When I even think of the title of Joel Osteen’s book Your Best Life Now, I want to weep for the condition of the body of Christ in America. The real heroes of faith are not here; they are all over the world. They are dying for the cause of Christ, while we are not willing to die to our selfish interests.

The author of the book of Hebrews describes the real heroes of faith as “…[those who] experienced mockings and scourgings, yes, also chains and imprisonment. They were stoned, they were sawn in two, they were tempted, they were put to death with the sword…men of whom the world was not worthy…and all these, having gained approval through their faith, did not receive what was promised…so that apart from us they should not be made perfect” (11:36-40).

Thursday, February 5, 2009

What's Your Self-Worth?, or What is Your Self "WORTH?"

Much of our 21st century teaching seems to be on the edge of fulfilling the prophetic words of Paul, who said, in the latter days people will be lovers of self.

Books like Joel Osteen's Become a Better You and Your Best Life Now speak so much of self-image. I thought hard and long about why this seems so wrong to me when it has the appearance of something so good. Then it occurred to me that self-worth is about how one esteems oneself. I know that sounds obvious, but let me try to explain why that bothers me. The word “worship” comes from the archaic English word “worth-ship,” meaning “full of worth.” We worship that to which we ascribe worth or value. We worship God because He is the ultimate value in the world. Of course, everything else pales in worth by comparison. Therefore, when we talk about our self-worth, it seems to me we’re dangerously close to saying we worship ourselves. The same can be said about self-image. One of the commandments is that we are not to worship any man-made image. I wonder, does that include our own image!

In his book The Life of God in the Soul of Man (1674), Henry Scougal wrote: "The worth and excellency of a soul is to be measured by the object of its love." If our excellency as human beings is measured by that which we love, and our modern teaching is more about ourselves than God, we are certainly living in low times.

Wednesday, February 4, 2009

Are You Magnifying Your Problems, Magnifying Yourself, or Magnifying the Lord?

In the Old Testament, the word “magnify” is always used in regard to God, not humans. To magnify God means to make Him Bigger, or we could say to make Him the focus of our attention. Magnifying something means you look intently at it; you study it. When I experience a trial, I realize how quickly I focus on my problem, making it bigger than it really is. As I was reading Psalm 69 and 70 yesterday, I noticed the Psalmist uses the word “magnify” when he is experiencing a trial: “[when] I am afflicted and in pain, I shall magnify the Lord.”

When hard times come, we have a choice: we can magnify the problem or magnify the Lord. But there is another option that keeps appearing in the “think positive” messages of today’s prosperity teachers (read any of Joel Osteen’s Daily Devotional messages and you will see this trend). The message is to magnify yourself with “I am” messages: I am successful; I am wealthy, I am prosperous; I am wise, I am well-liked, etc.
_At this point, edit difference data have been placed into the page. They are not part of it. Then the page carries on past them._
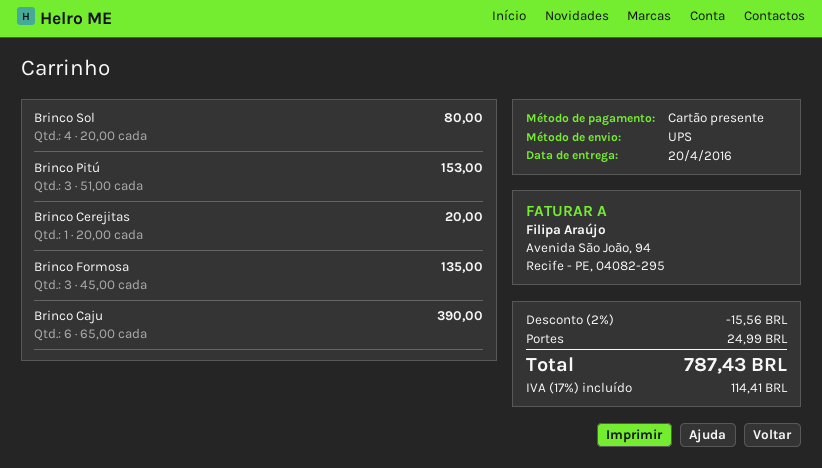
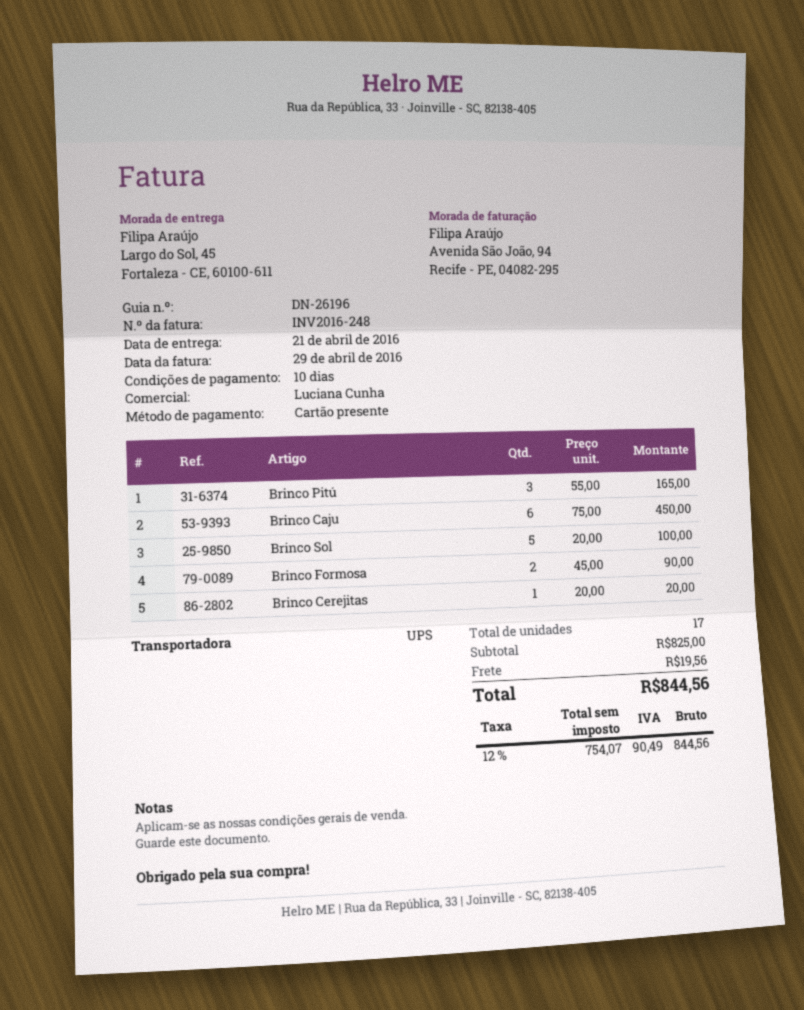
delivery date: 2016-04-20 -> 2016-04-21
Brinco Sol: 4 x 20.00 = 80.00 -> 5 x 20.00 = 100.00
Brinco Pitú: 3 x 51.00 = 153.00 -> 3 x 55.00 = 165.00
Brinco Formosa: 3 x 45.00 = 135.00 -> 2 x 45.00 = 90.00
Brinco Caju: 6 x 65.00 = 390.00 -> 6 x 75.00 = 450.00
discount: 2% = 15.56 -> none
shipping: 24.99 -> 19.56
tax: 17% = 114.41 -> 12% = 90.49
total: 787.43 -> 844.56

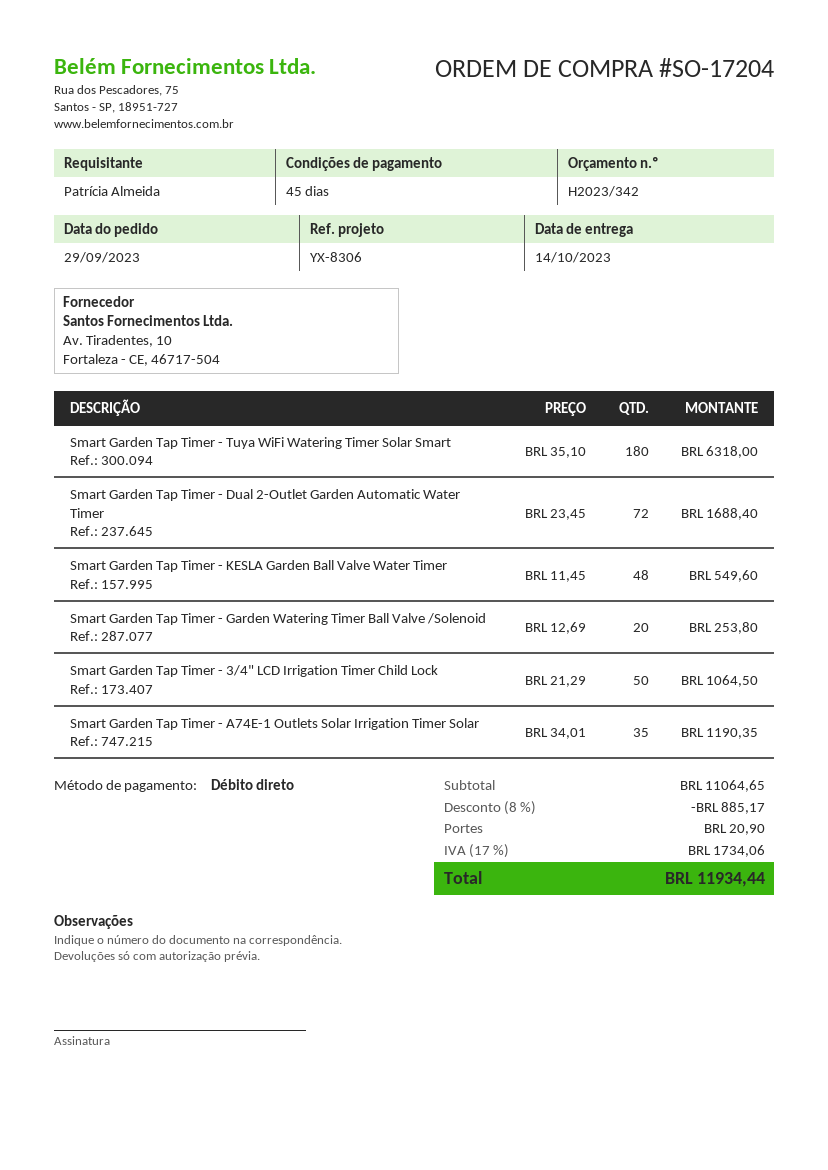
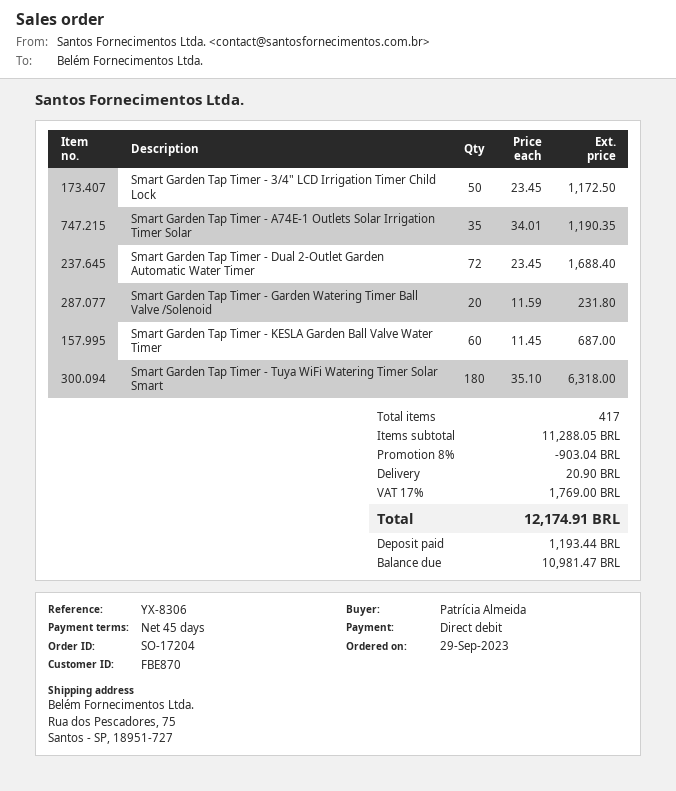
Smart Garden Tap Timer - KESLA Garden Ball Valve Water Timer: 48 x 11.45 = 549.60 -> 60 x 11.45 = 687.00
Smart Garden Tap Timer - Garden Watering Timer Ball Valve /Solenoid: 20 x 12.69 = 253.80 -> 20 x 11.59 = 231.80
Smart Garden Tap Timer - 3/4" LCD Irrigation Timer Child Lock: 50 x 21.29 = 1064.50 -> 50 x 23.45 = 1172.50
subtotal: 11064.65 -> 11288.05
discount: 8% = 885.17 -> 8% = 903.04
tax: 17% = 1734.06 -> 17% = 1769.00
total: 11934.44 -> 12174.91

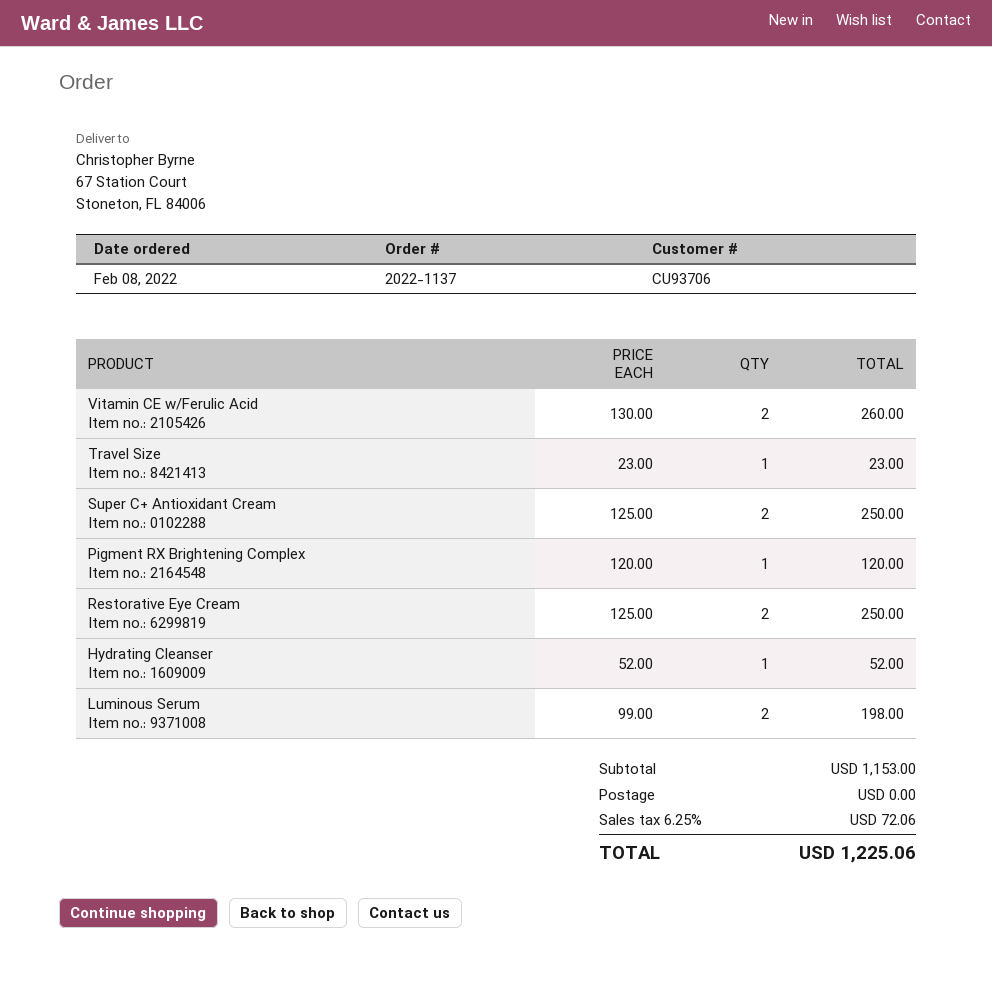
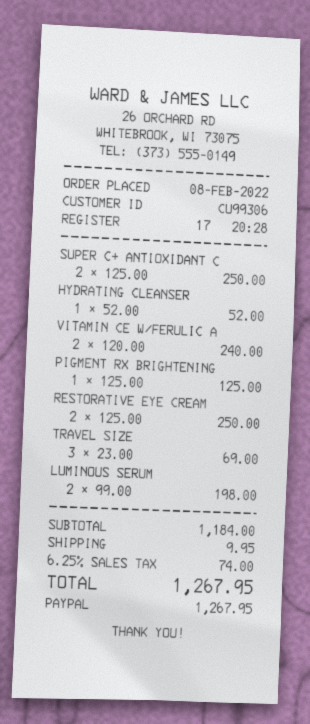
customer number: CU93706 -> CU99306
Vitamin CE w/Ferulic Acid: 2 x 130.00 = 260.00 -> 2 x 120.00 = 240.00
Travel Size: 1 x 23.00 = 23.00 -> 3 x 23.00 = 69.00
Pigment RX Brightening Complex: 1 x 120.00 = 120.00 -> 1 x 125.00 = 125.00
subtotal: 1153.00 -> 1184.00
shipping: 0.00 -> 9.95
tax: 6.25% = 72.06 -> 6.25% = 74.00
total: 1225.06 -> 1267.95

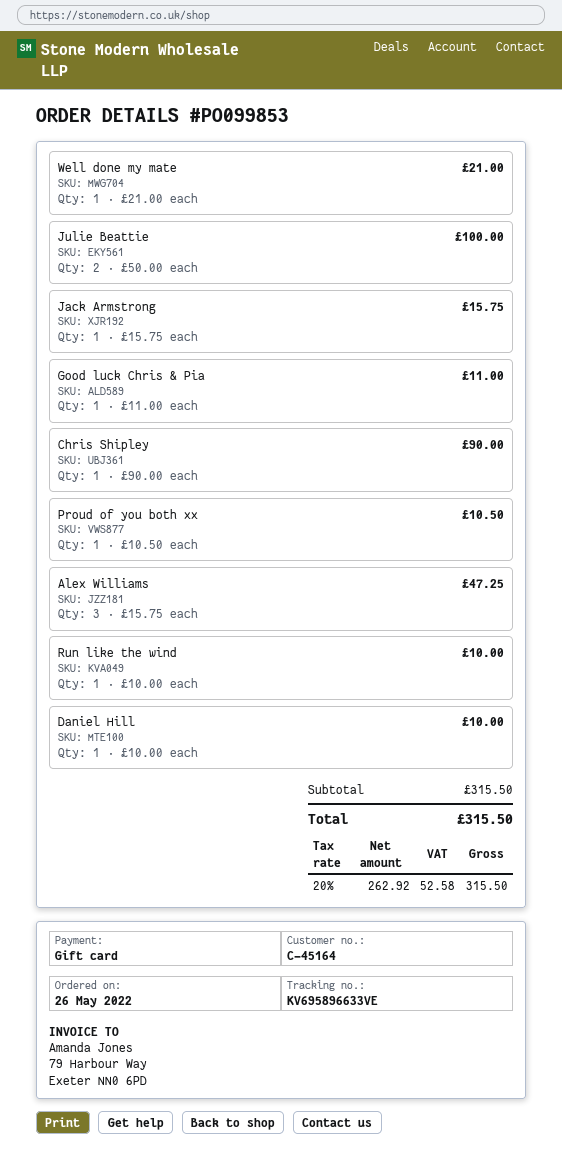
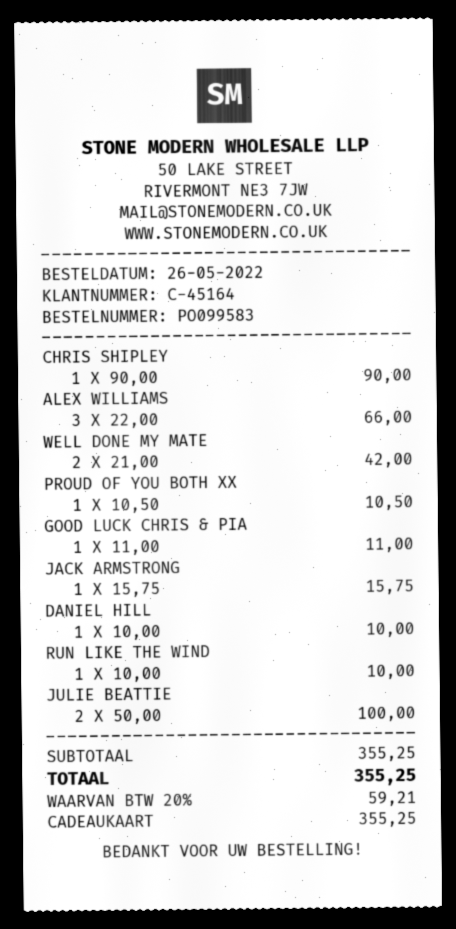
order number: PO099853 -> PO099583
Well done my mate: 1 x 21.00 = 21.00 -> 2 x 21.00 = 42.00
Alex Williams: 3 x 15.75 = 47.25 -> 3 x 22.00 = 66.00
subtotal: 315.50 -> 355.25
tax: 20% = 52.58 -> 20% = 59.21
total: 315.50 -> 355.25

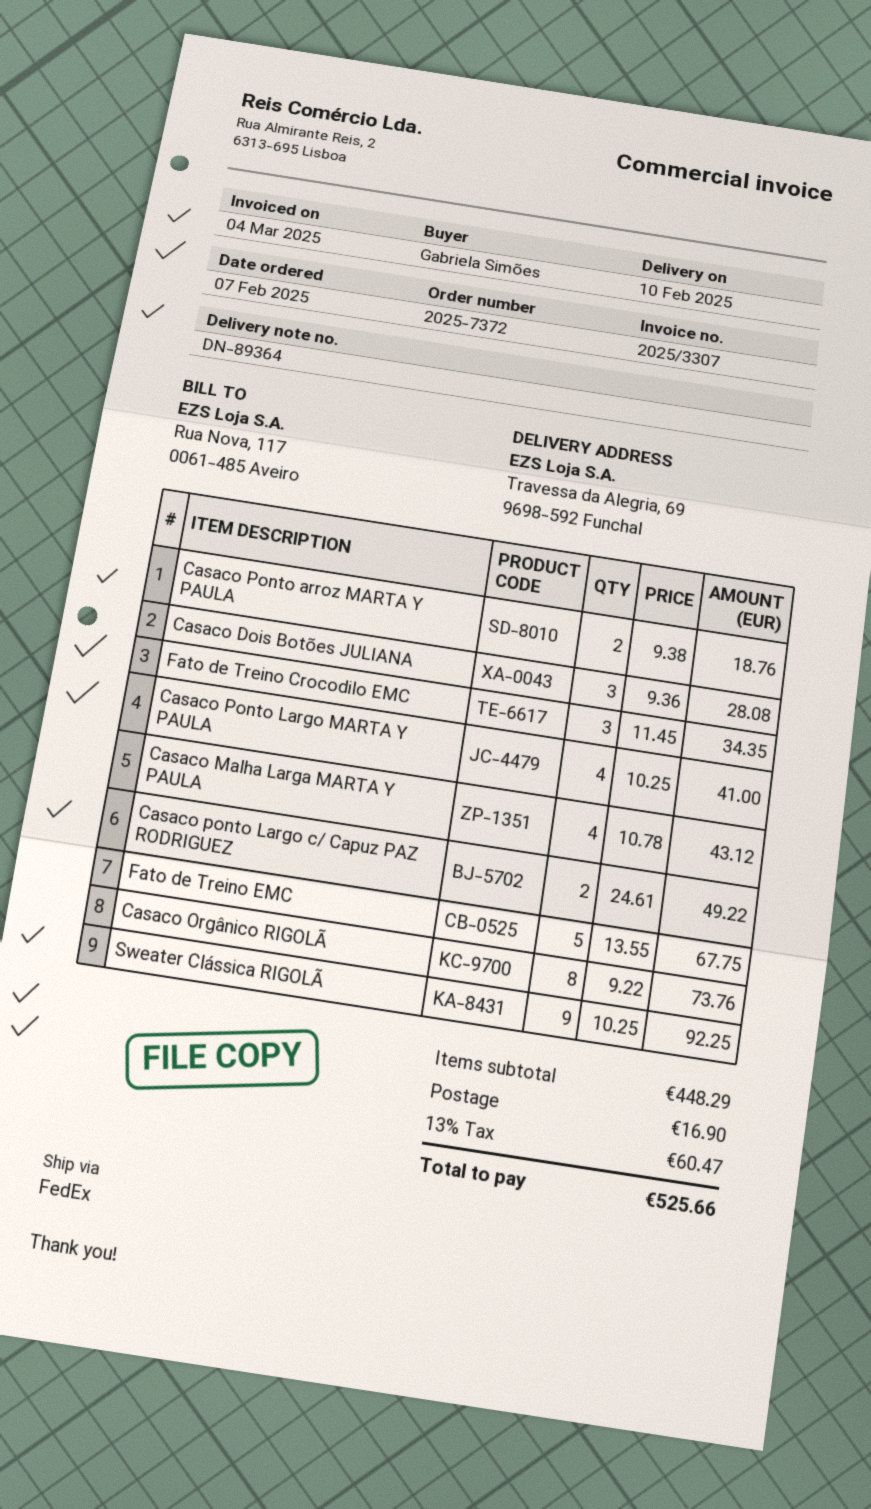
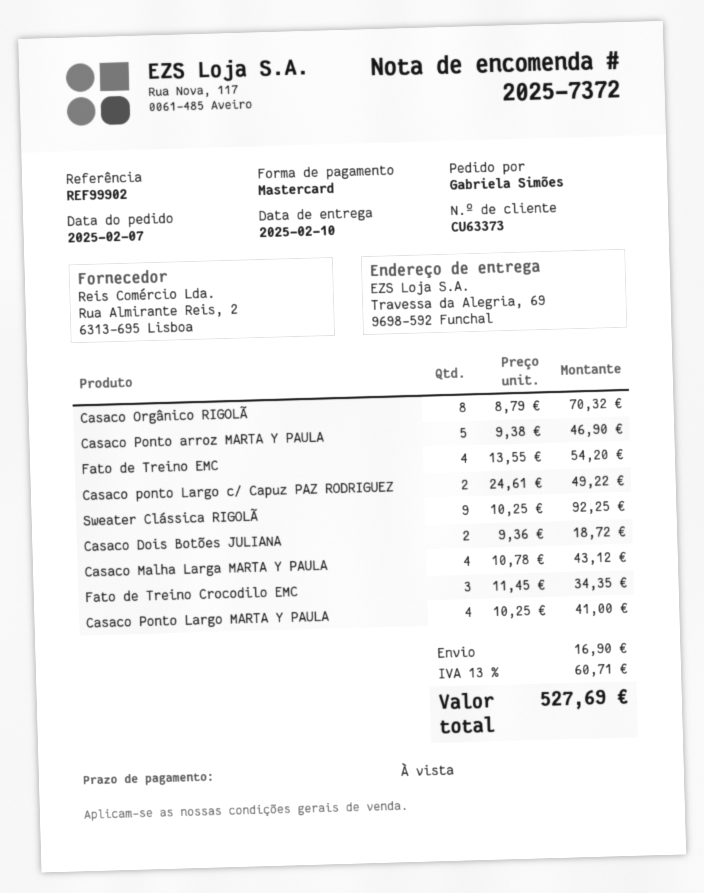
Casaco Ponto arroz MARTA Y PAULA: 2 x 9.38 = 18.76 -> 5 x 9.38 = 46.90
Casaco Dois Botões JULIANA: 3 x 9.36 = 28.08 -> 2 x 9.36 = 18.72
Fato de Treino EMC: 5 x 13.55 = 67.75 -> 4 x 13.55 = 54.20
Casaco Orgânico RIGOLÃ: 8 x 9.22 = 73.76 -> 8 x 8.79 = 70.32
tax: 13% = 60.47 -> 13% = 60.71
total: 525.66 -> 527.69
These “I am” messages really make us to be equivalent to God. Jehovah means “I AM”, the Self-Existing One. I’ve often thought we should be careful about our “I am” statements, whether they are used in a negative way (I am a loser) or a positive way (I am great). Our “I am” statements must always be premised on the great “I AM.” It is only Christ’s life in me that makes me what “I am.” Because “He is,” I am. The next time you are tempted to magnify your problems. Magnify the Lord. “Greater (Bigger) is He that is in you than he that is in the world.”


Magnifying the Lord always puts things in their proper perspective!